A Good Grace is Hardly Found

alice wellintown alicewellintown at gmail.com
Sat Dec 1 05:18:26 CST 2012


O'Connor wrote about her stories, her Catholic faith, her use of
Grace,  and what she describes in one essay as her modern
consciouosness, the "thing Jung describes as unhistorical, solitary,
and guilty."

Here is of O'Connor on O'Connor & Co.
------------------------------------------

Hawthorne knew his own problems and perhaps anticipated ours when he
said he did not write novels, he wrote romances. Today many readers
and critics have set up for the novel a kind of orthodoxy. They demand
a realism of fact which may, in the end, limit rather than broaden the
novel's scope. They associate the only legitimate material for long
fiction with the movement of social forces, with the typical, with
fidelity to the way things look and happen in normal life. Along with
this usually goes a wholesale treatment of those aspects of existence
that the Victorian novelist could not directly deal with. It has only
been within the last five or six decades that writers have won this
supposed emancipation. This was a license that opened up many
possibilities for fiction, but it is always a bad day for culture when
any liberty of this kind is assumed to be general. The writer has no
rights at till except those he forges for himself inside his own work.
We have become so flooded with sorry fiction based on unearned
liberties, or on the notion that fiction must represent the typical,
that in the public mind the deeper kinds of realism are less and less
understandable.

The writer who writes within what might be called the modern romance
tradition may not be writing novels which in all respects partake of a
novelistic orthodoxy; but as long as these works have vitality, as
long as they present something that is alive, however eccentric its
life may seem to the general reader, then they have to be dealt with;
and they have to be dealt with on their own terms.

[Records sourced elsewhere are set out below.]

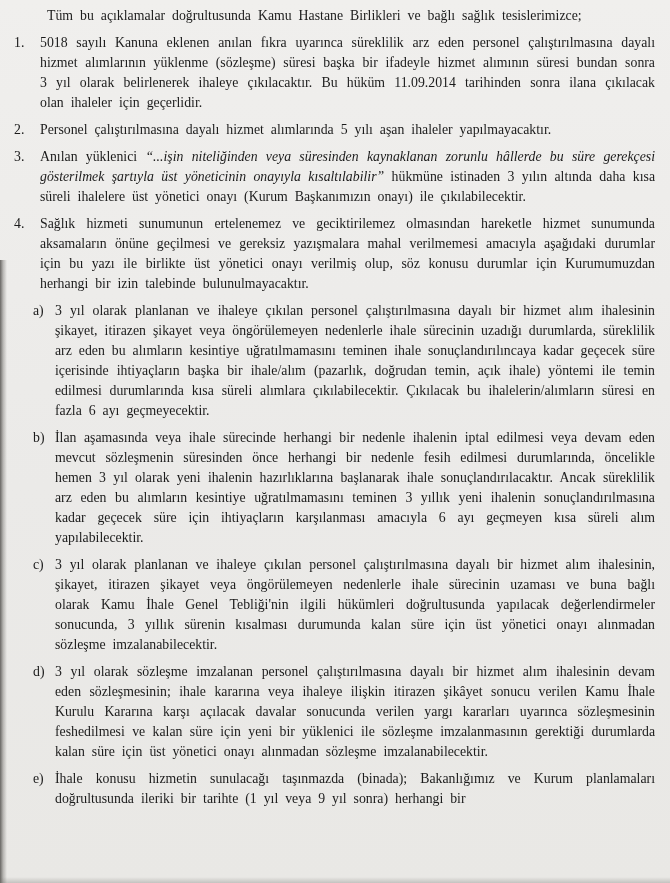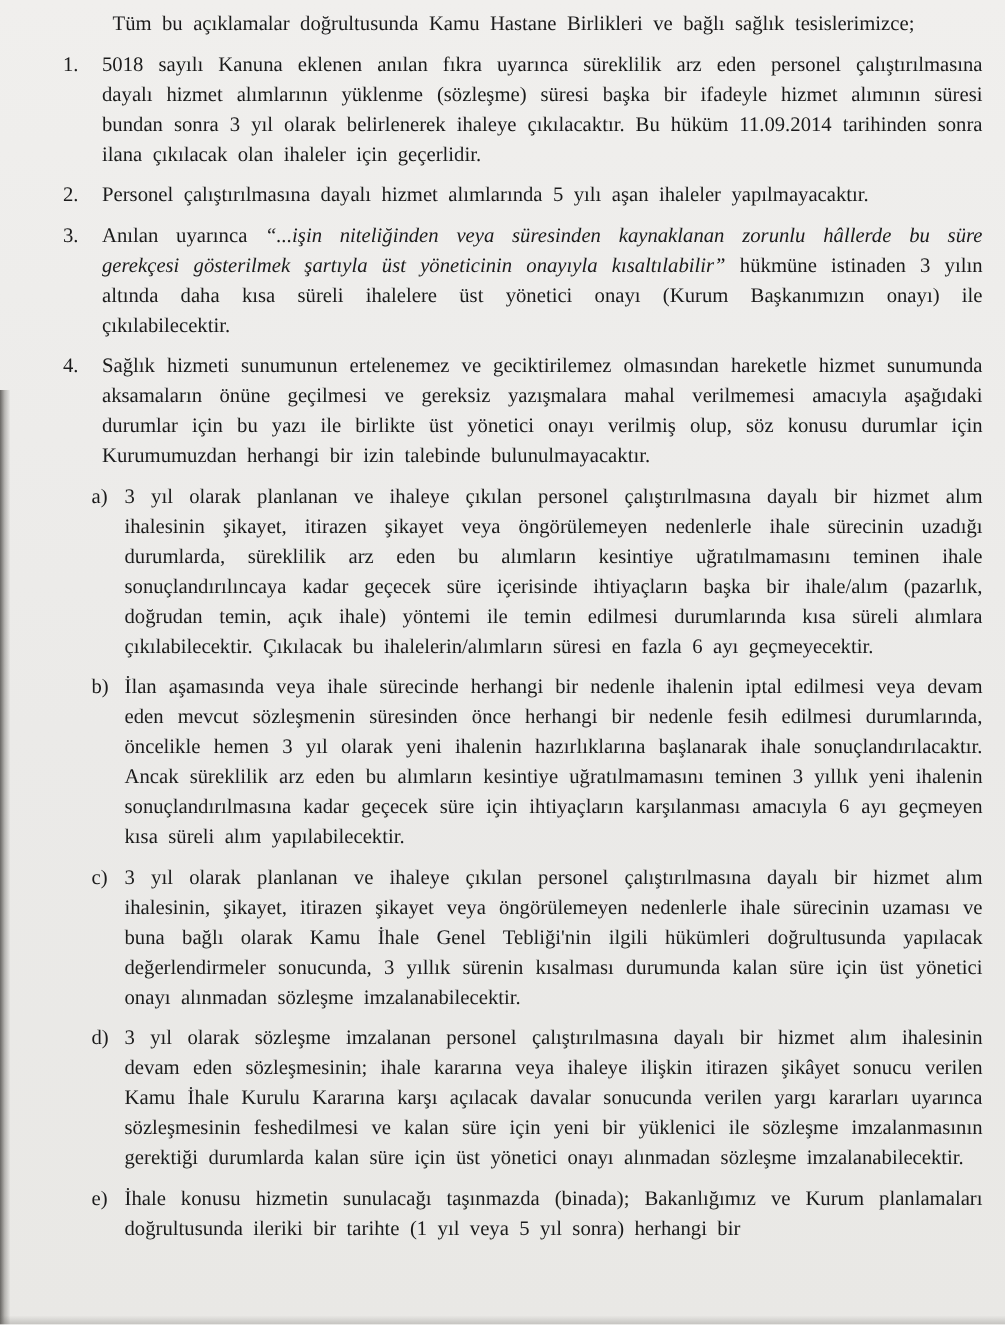--- a/index.html
+++ b/index.html
@@ -17,7 +17,6 @@
   .doc {
     padding-top: 6px;
     word-spacing: 3.5px;
-    margin-left: 28px;
   }
   .intro {
     margin: 0 17px 7px 4px;

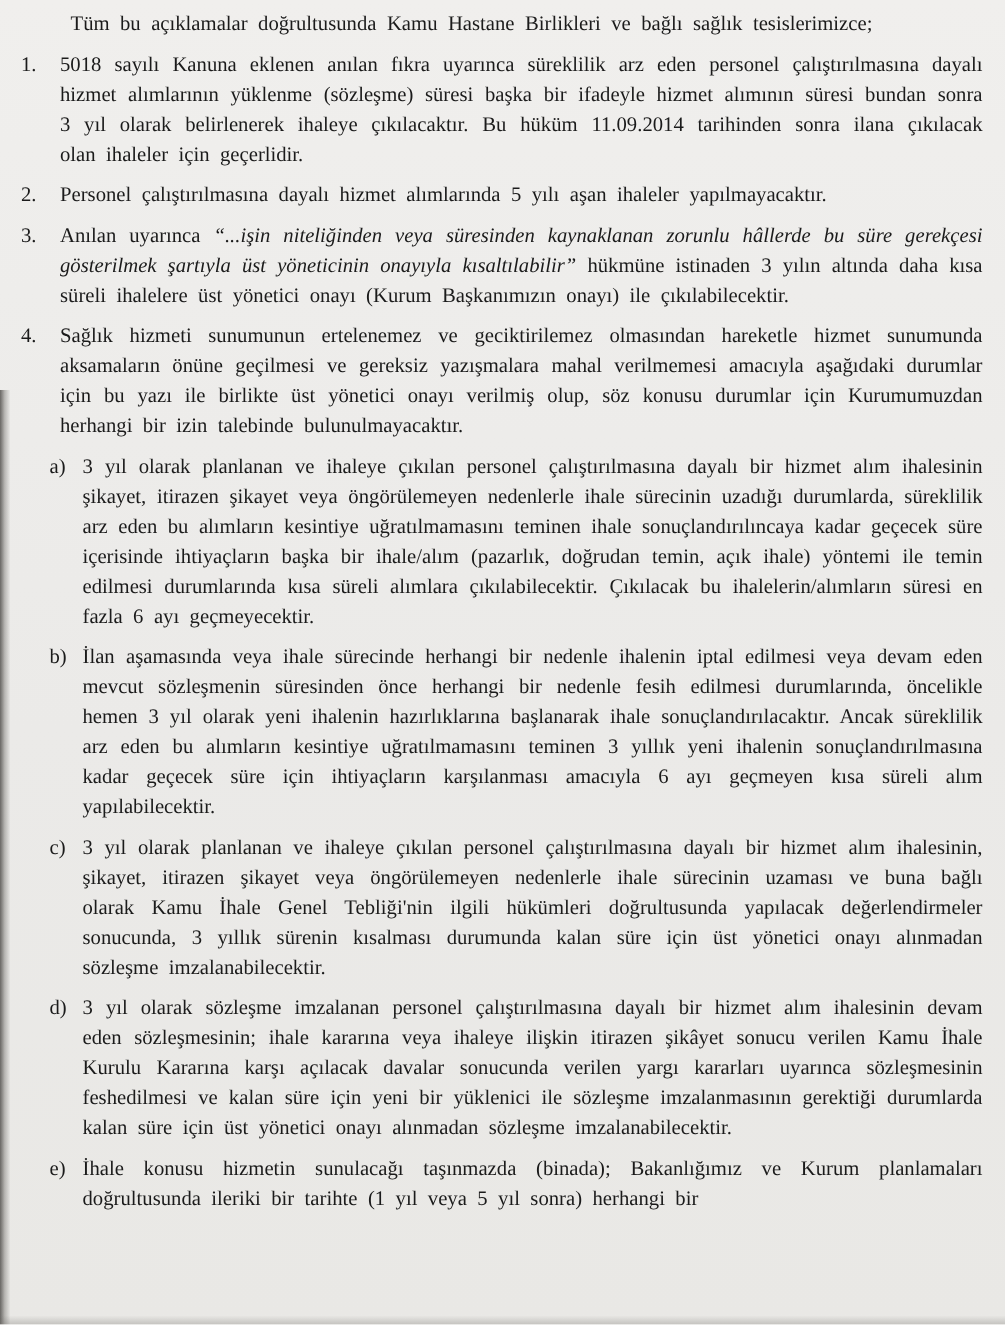--- a/index.html
+++ b/index.html
@@ -77,7 +77,7 @@
 
   <div class="item">
     <span class="marker">3.</span>
-    <div class="itext"><span>Anılan uyarınca </span><span class="it">“...işin niteliğinden veya süresinden kaynaklanan zorunlu hâllerde bu süre gerekçesi gösterilmek şartıyla üst yöneticinin onayıyla kısaltılabilir”</span><span> hükmüne istinaden 3 yılın altında daha kısa süreli ihalelere üst yönetici onayı (Kurum Başkanımızın onayı) ile çıkılabilecektir.</span></div>
+    <div class="itext"><span>Anılan yüklenici </span><span class="it">“...işin niteliğinden veya süresinden kaynaklanan zorunlu hâllerde bu süre gerekçesi gösterilmek şartıyla üst yöneticinin onayıyla kısaltılabilir”</span><span> hükmüne istinaden 3 yılın altında daha kısa süreli ihalelere üst yönetici onayı (Kurum Başkanımızın onayı) ile çıkılabilecektir.</span></div>
   </div>
 
   <div class="item">

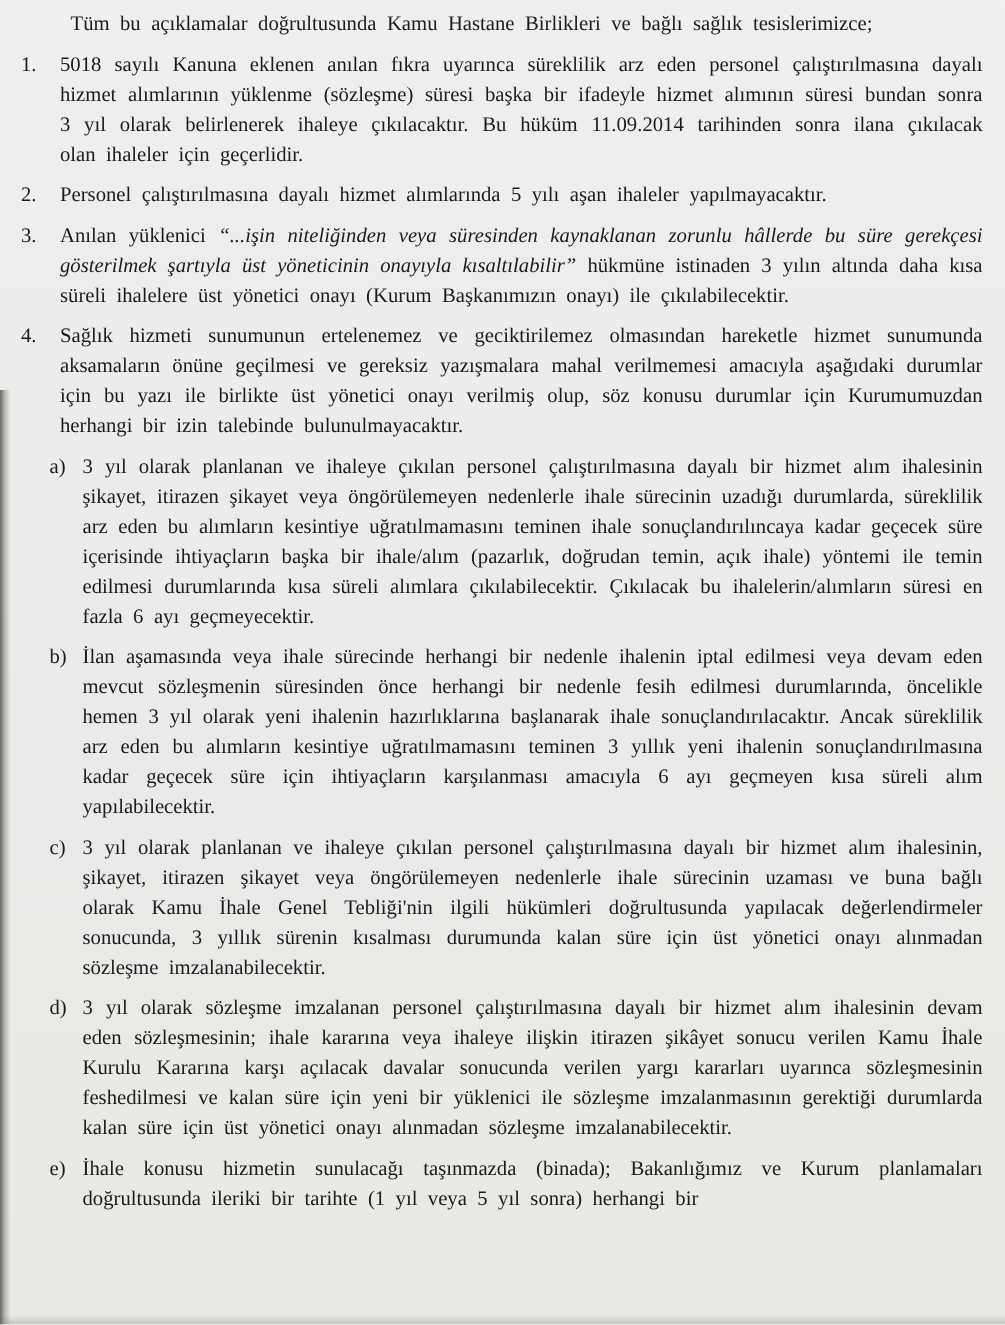--- a/index.html
+++ b/index.html
@@ -109,7 +109,7 @@
 
     <div class="item">
       <span class="marker">e)</span>
-      <div class="itext">İhale konusu hizmetin sunulacağı taşınmazda (binada); Bakanlığımız ve Kurum planlamaları doğrultusunda ileriki bir tarihte (1 yıl veya 5 yıl sonra) herhangi bir</div>
+      <div class="itext">İhale konusu hizmetin sunulacağı taşınmazda (binada); Bakanlığımız ve Kurum planlamaları doğrultusunda ileriki bir tarihte (1 yıl veya 9 yıl sonra) herhangi bir</div>
     </div>
 
   </div>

When we look at a good deal of serious modern fiction, and
particularly Southern fiction, we find this quality about it that is
generally described, in a pejorative sense, as grotesque. Of course, I
have found that anything that comes out of the South is going to be
called grotesque by the Northern reader, unless it is grotesque, in
which case it is going to be called realistic. But for this occasion,
we may leave such misapplications aside and consider the kind of
fiction that may be called grotesque with good reason, because of a
directed intention that way on the part of the author.

In these grotesque works, we find that the writer has made alive some
experience which we are not accustomed to observe every day, or which
the ordinary man may never experience in his ordinary life. We find
that connections which we would expect in the customary kind of
realism have been ignored, that there are strange skips and gaps which
anyone trying to describe manners and customs would certainly not have
left. Yet the characters have an inner coherence, if not always a
coherence to their social framework. Their fictional qualities lean
away from typical social patterns, toward mystery and the unexpected.
It is this kind of realism that I want to consider.